Working data START

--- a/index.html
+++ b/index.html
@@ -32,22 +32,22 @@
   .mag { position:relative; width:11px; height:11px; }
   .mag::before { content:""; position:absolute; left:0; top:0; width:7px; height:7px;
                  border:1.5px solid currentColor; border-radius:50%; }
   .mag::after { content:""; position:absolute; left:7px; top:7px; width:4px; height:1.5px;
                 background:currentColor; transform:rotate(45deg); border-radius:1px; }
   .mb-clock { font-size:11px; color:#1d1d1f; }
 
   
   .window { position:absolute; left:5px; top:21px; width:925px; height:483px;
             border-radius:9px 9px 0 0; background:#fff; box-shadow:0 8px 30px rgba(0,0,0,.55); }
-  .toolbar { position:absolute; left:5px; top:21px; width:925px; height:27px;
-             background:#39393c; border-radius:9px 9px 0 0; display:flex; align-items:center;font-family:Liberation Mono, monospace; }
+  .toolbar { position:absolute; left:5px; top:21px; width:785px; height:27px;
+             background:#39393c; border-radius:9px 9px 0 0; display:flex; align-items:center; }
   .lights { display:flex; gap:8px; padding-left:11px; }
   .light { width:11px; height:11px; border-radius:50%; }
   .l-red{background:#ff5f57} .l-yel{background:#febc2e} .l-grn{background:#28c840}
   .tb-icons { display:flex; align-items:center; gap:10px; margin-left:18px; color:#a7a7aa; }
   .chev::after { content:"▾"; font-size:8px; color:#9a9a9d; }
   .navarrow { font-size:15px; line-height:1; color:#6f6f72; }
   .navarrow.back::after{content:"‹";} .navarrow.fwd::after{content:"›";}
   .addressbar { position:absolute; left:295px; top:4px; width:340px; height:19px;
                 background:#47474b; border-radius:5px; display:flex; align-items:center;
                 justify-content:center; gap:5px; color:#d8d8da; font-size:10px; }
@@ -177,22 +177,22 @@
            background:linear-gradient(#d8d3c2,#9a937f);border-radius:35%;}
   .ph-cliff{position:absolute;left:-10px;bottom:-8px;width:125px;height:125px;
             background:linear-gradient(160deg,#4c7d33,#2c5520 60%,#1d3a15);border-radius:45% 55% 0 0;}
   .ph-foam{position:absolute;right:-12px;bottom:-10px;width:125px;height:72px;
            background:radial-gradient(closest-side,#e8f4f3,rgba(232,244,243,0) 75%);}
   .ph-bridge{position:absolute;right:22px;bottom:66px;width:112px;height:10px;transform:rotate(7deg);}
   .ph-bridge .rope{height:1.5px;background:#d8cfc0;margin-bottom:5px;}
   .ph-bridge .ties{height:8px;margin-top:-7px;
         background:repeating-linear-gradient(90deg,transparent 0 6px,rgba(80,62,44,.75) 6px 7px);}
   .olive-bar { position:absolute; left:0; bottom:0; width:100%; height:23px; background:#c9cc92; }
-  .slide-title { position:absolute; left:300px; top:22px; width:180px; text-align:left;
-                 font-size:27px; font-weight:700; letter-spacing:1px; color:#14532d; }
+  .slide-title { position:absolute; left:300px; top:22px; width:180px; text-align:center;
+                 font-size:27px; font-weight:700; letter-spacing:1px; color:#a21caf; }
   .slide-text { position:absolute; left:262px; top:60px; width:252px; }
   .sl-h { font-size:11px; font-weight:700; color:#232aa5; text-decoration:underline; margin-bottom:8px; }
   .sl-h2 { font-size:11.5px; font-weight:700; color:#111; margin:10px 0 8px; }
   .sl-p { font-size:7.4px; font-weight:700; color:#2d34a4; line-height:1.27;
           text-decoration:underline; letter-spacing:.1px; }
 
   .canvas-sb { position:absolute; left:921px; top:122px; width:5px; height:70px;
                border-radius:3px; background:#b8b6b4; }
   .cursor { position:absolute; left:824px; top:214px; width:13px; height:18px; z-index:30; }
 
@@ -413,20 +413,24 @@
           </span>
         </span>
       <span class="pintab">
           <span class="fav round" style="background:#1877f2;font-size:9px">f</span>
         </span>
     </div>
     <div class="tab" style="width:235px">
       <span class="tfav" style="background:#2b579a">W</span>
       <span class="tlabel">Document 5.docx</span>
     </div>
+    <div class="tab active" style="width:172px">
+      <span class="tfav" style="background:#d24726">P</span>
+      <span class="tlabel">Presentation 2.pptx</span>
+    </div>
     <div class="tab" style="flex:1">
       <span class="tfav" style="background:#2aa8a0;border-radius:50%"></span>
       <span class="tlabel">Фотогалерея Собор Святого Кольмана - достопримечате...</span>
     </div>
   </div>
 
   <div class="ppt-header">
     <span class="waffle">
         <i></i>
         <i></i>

Working data END

■ **Exercise directions**:
Above are some records; repeat all of them exactly.

■ **Written answer**:
--- a/index.html
+++ b/index.html
@@ -32,22 +32,22 @@
   .mag { position:relative; width:11px; height:11px; }
   .mag::before { content:""; position:absolute; left:0; top:0; width:7px; height:7px;
                  border:1.5px solid currentColor; border-radius:50%; }
   .mag::after { content:""; position:absolute; left:7px; top:7px; width:4px; height:1.5px;
                 background:currentColor; transform:rotate(45deg); border-radius:1px; }
   .mb-clock { font-size:11px; color:#1d1d1f; }
 
   
   .window { position:absolute; left:5px; top:21px; width:925px; height:483px;
             border-radius:9px 9px 0 0; background:#fff; box-shadow:0 8px 30px rgba(0,0,0,.55); }
-  .toolbar { position:absolute; left:5px; top:21px; width:925px; height:27px;
-             background:#39393c; border-radius:9px 9px 0 0; display:flex; align-items:center;font-family:Liberation Mono, monospace; }
+  .toolbar { position:absolute; left:5px; top:21px; width:785px; height:27px;
+             background:#39393c; border-radius:9px 9px 0 0; display:flex; align-items:center; }
   .lights { display:flex; gap:8px; padding-left:11px; }
   .light { width:11px; height:11px; border-radius:50%; }
   .l-red{background:#ff5f57} .l-yel{background:#febc2e} .l-grn{background:#28c840}
   .tb-icons { display:flex; align-items:center; gap:10px; margin-left:18px; color:#a7a7aa; }
   .chev::after { content:"▾"; font-size:8px; color:#9a9a9d; }
   .navarrow { font-size:15px; line-height:1; color:#6f6f72; }
   .navarrow.back::after{content:"‹";} .navarrow.fwd::after{content:"›";}
   .addressbar { position:absolute; left:295px; top:4px; width:340px; height:19px;
                 background:#47474b; border-radius:5px; display:flex; align-items:center;
                 justify-content:center; gap:5px; color:#d8d8da; font-size:10px; }
@@ -177,22 +177,22 @@
            background:linear-gradient(#d8d3c2,#9a937f);border-radius:35%;}
   .ph-cliff{position:absolute;left:-10px;bottom:-8px;width:125px;height:125px;
             background:linear-gradient(160deg,#4c7d33,#2c5520 60%,#1d3a15);border-radius:45% 55% 0 0;}
   .ph-foam{position:absolute;right:-12px;bottom:-10px;width:125px;height:72px;
            background:radial-gradient(closest-side,#e8f4f3,rgba(232,244,243,0) 75%);}
   .ph-bridge{position:absolute;right:22px;bottom:66px;width:112px;height:10px;transform:rotate(7deg);}
   .ph-bridge .rope{height:1.5px;background:#d8cfc0;margin-bottom:5px;}
   .ph-bridge .ties{height:8px;margin-top:-7px;
         background:repeating-linear-gradient(90deg,transparent 0 6px,rgba(80,62,44,.75) 6px 7px);}
   .olive-bar { position:absolute; left:0; bottom:0; width:100%; height:23px; background:#c9cc92; }
-  .slide-title { position:absolute; left:300px; top:22px; width:180px; text-align:left;
-                 font-size:27px; font-weight:700; letter-spacing:1px; color:#14532d; }
+  .slide-title { position:absolute; left:300px; top:22px; width:180px; text-align:center;
+                 font-size:27px; font-weight:700; letter-spacing:1px; color:#a21caf; }
   .slide-text { position:absolute; left:262px; top:60px; width:252px; }
   .sl-h { font-size:11px; font-weight:700; color:#232aa5; text-decoration:underline; margin-bottom:8px; }
   .sl-h2 { font-size:11.5px; font-weight:700; color:#111; margin:10px 0 8px; }
   .sl-p { font-size:7.4px; font-weight:700; color:#2d34a4; line-height:1.27;
           text-decoration:underline; letter-spacing:.1px; }
 
   .canvas-sb { position:absolute; left:921px; top:122px; width:5px; height:70px;
                border-radius:3px; background:#b8b6b4; }
   .cursor { position:absolute; left:824px; top:214px; width:13px; height:18px; z-index:30; }
 
@@ -413,20 +413,24 @@
           </span>
         </span>
       <span class="pintab">
           <span class="fav round" style="background:#1877f2;font-size:9px">f</span>
         </span>
     </div>
     <div class="tab" style="width:235px">
       <span class="tfav" style="background:#2b579a">W</span>
       <span class="tlabel">Document 5.docx</span>
     </div>
+    <div class="tab active" style="width:172px">
+      <span class="tfav" style="background:#d24726">P</span>
+      <span class="tlabel">Presentation 2.pptx</span>
+    </div>
     <div class="tab" style="flex:1">
       <span class="tfav" style="background:#2aa8a0;border-radius:50%"></span>
       <span class="tlabel">Фотогалерея Собор Святого Кольмана - достопримечате...</span>
     </div>
   </div>
 
   <div class="ppt-header">
     <span class="waffle">
         <i></i>
         <i></i>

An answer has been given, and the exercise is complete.